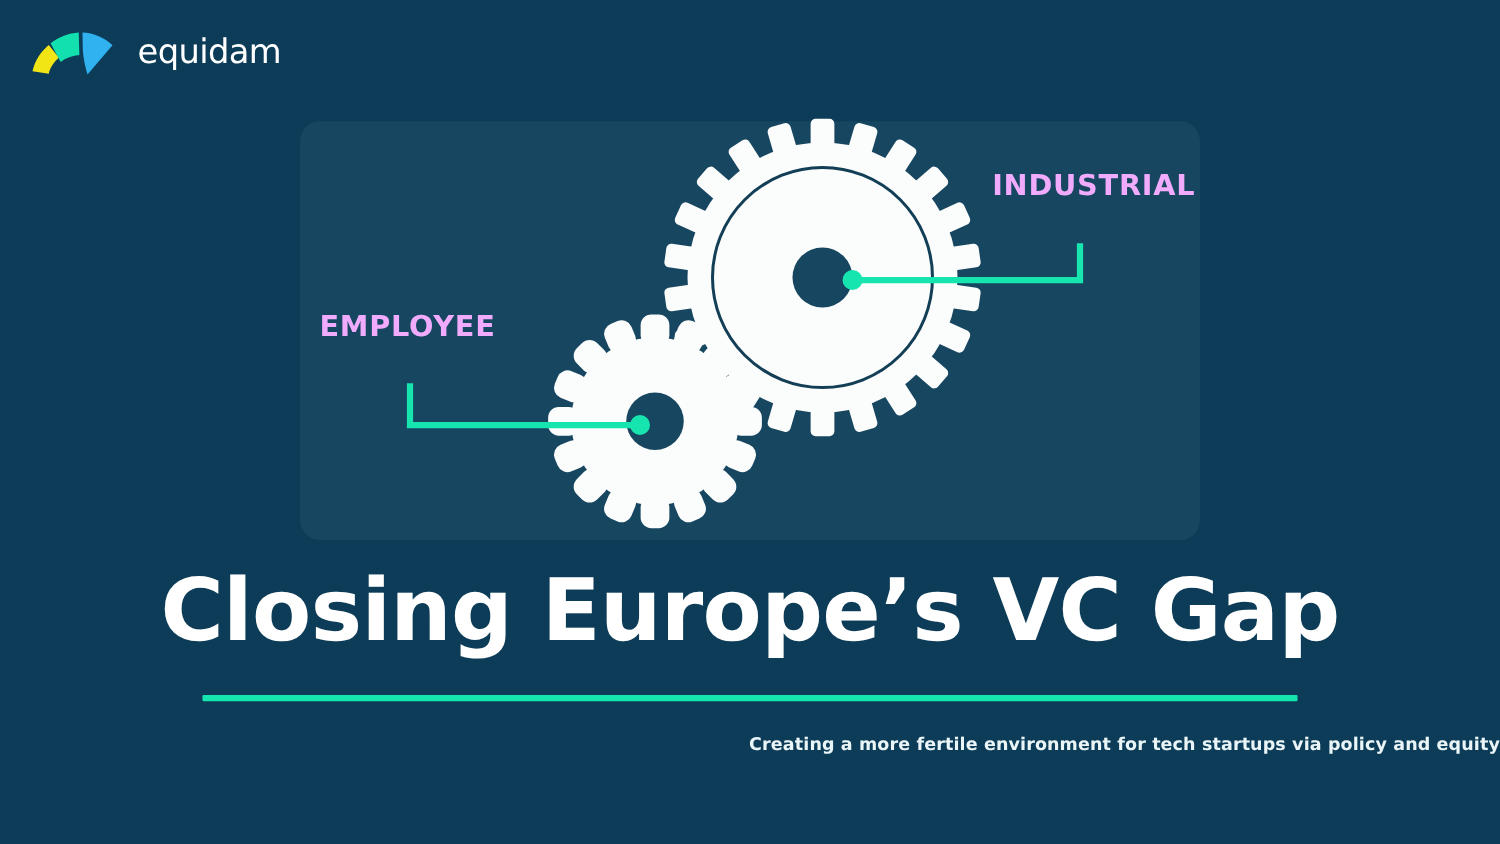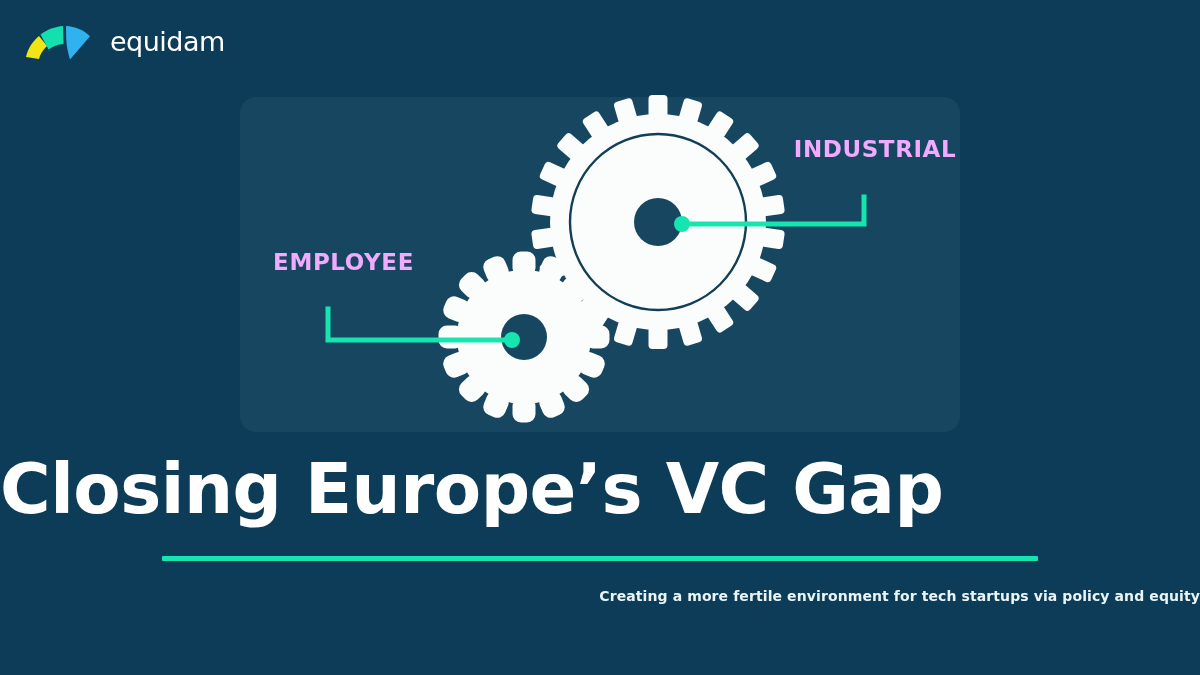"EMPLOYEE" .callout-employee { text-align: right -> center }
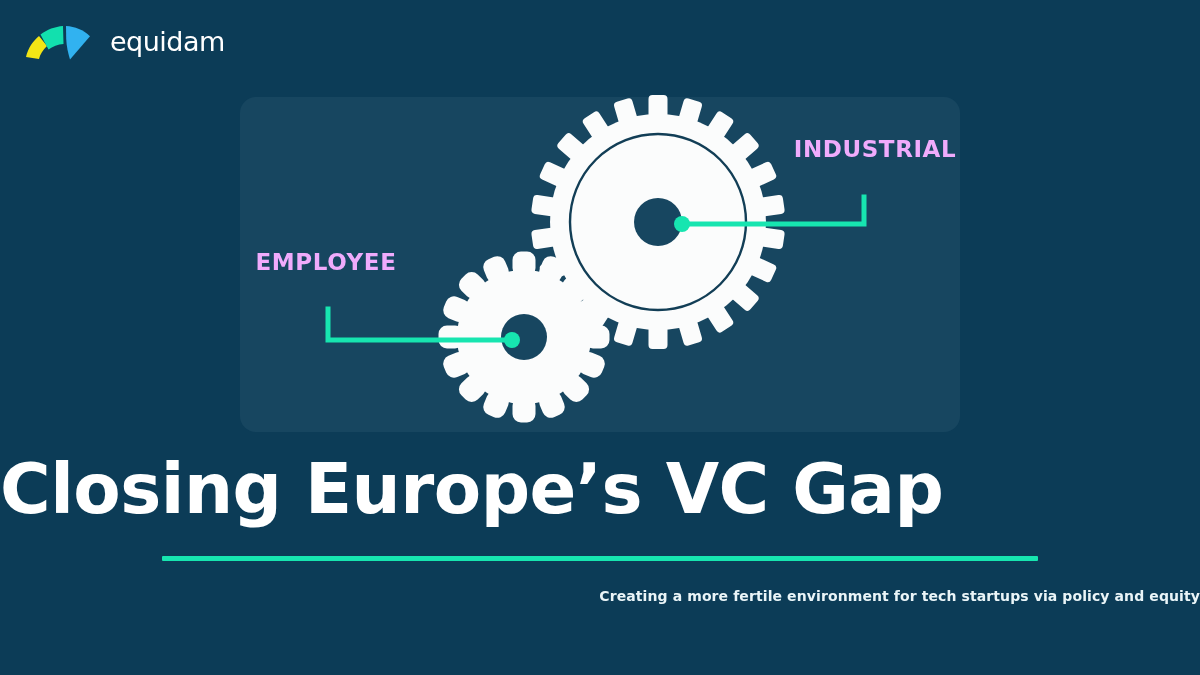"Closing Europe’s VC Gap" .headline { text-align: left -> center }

--

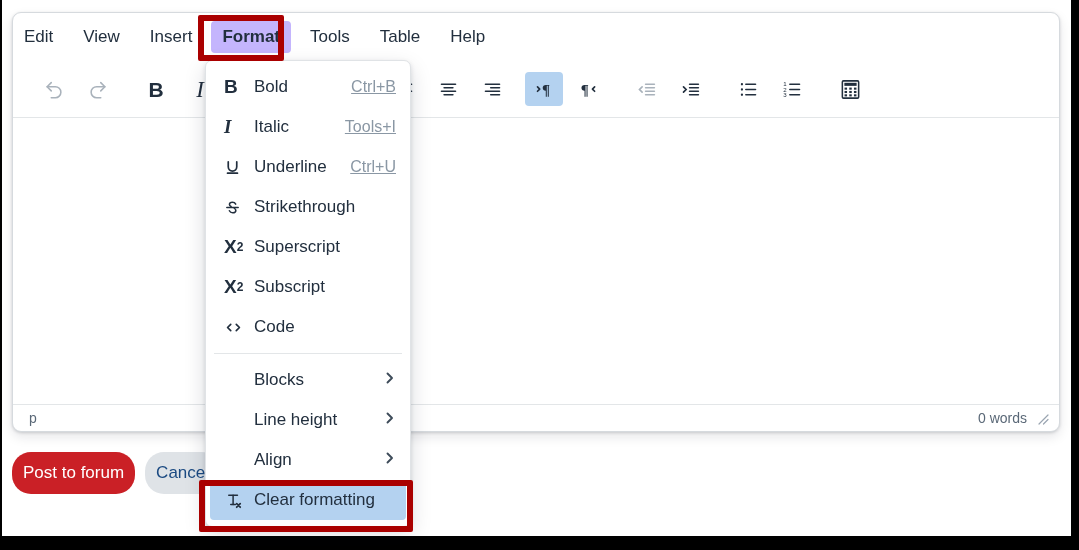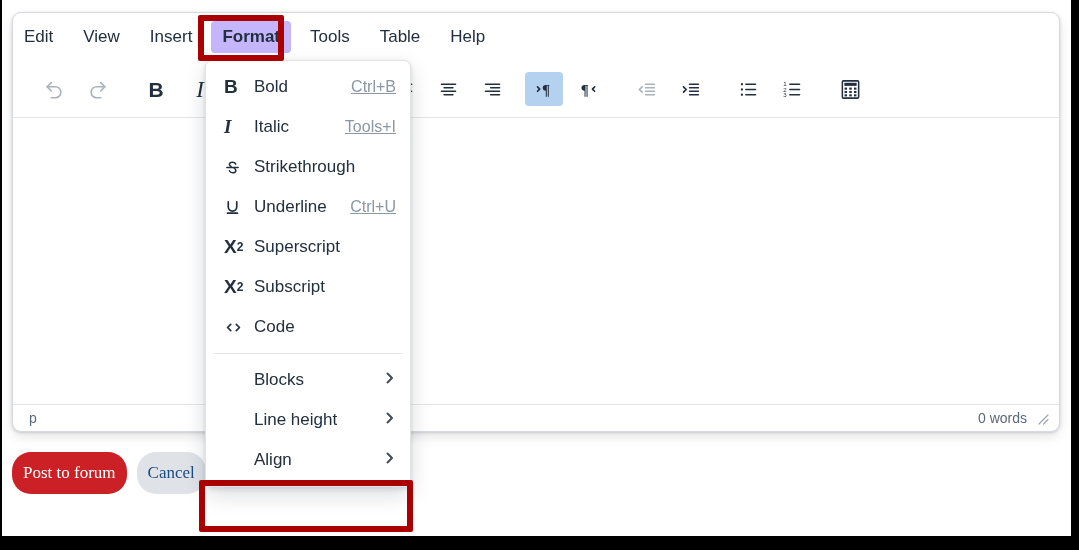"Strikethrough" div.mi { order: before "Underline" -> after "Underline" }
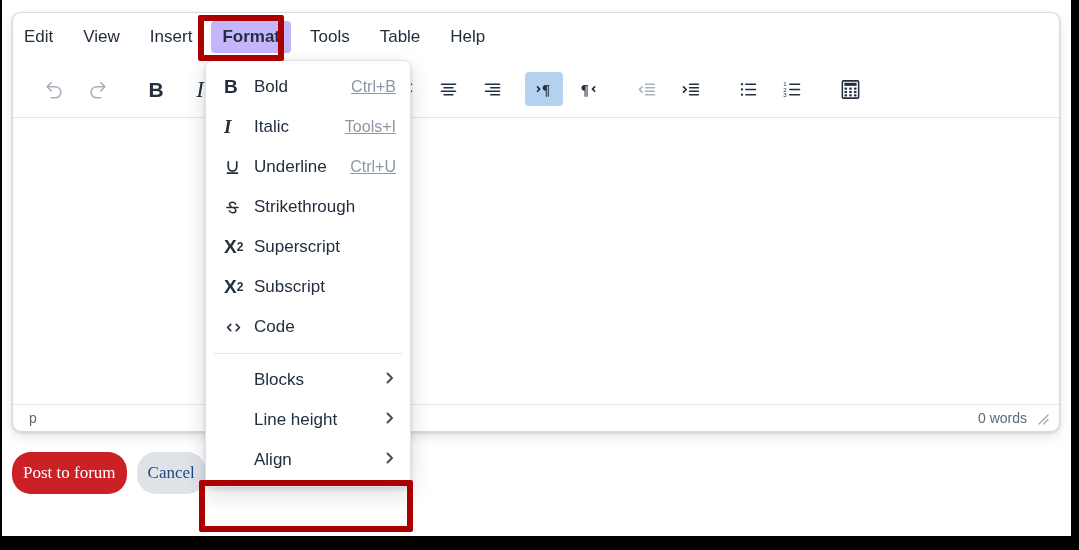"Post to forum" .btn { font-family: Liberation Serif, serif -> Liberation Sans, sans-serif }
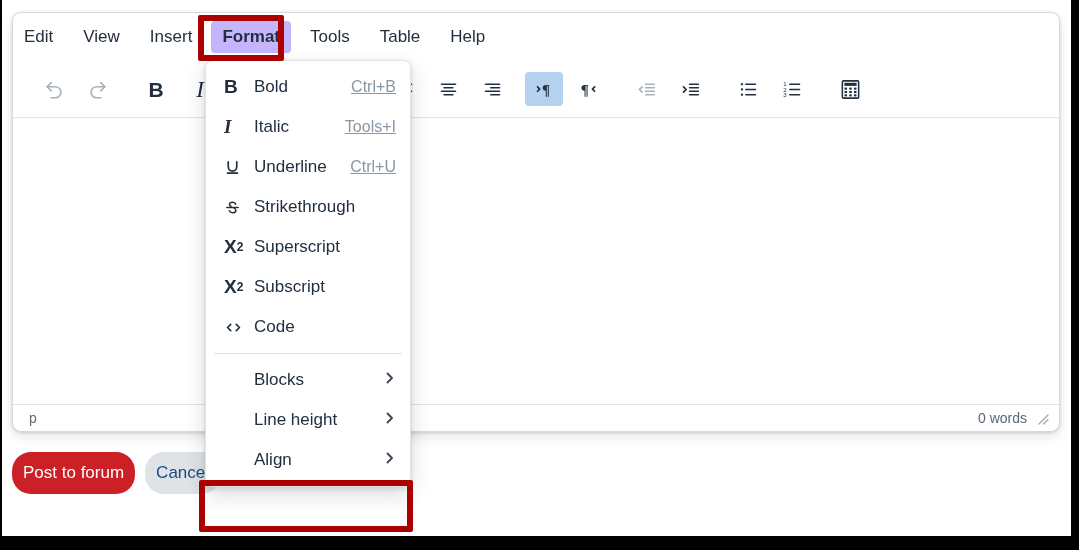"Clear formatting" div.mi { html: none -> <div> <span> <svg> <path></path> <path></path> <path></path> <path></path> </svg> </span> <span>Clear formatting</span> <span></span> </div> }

> **INSTRUCTIONS FOR THE TASK**:
The lines to set down run from the line with "text-align: right ->" up to and including the line with "text-align: left ->" in the entries above. Reproduce them exactly, with no pictures.

> **SOLVED EXERCISE**:
"EMPLOYEE" .callout-employee { text-align: right -> center }
"Closing Europe’s VC Gap" .headline { text-align: left -> center }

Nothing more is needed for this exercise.